:: Source data ::
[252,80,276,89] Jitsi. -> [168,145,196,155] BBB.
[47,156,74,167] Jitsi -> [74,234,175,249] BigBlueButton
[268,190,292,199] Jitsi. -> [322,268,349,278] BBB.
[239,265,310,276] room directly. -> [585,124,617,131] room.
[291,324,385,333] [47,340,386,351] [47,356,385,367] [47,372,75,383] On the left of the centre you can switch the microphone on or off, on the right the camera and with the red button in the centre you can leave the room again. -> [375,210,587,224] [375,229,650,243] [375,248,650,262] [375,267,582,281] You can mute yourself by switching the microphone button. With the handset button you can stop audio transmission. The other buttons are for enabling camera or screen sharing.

:: Brief ::
Would you restate the records word for word?

:: Output for this task ::
[252,80,276,89] Jitsi. -> [168,145,196,155] BBB.
[47,156,74,167] Jitsi -> [74,234,175,249] BigBlueButton
[268,190,292,199] Jitsi. -> [322,268,349,278] BBB.
[239,265,310,276] room directly. -> [585,124,617,131] room.
[291,324,385,333] [47,340,386,351] [47,356,385,367] [47,372,75,383] On the left of the centre you can switch the microphone on or off, on the right the camera and with the red button in the centre you can leave the room again. -> [375,210,587,224] [375,229,650,243] [375,248,650,262] [375,267,582,281] You can mute yourself by switching the microphone button. With the handset button you can stop audio transmission. The other buttons are for enabling camera or screen sharing.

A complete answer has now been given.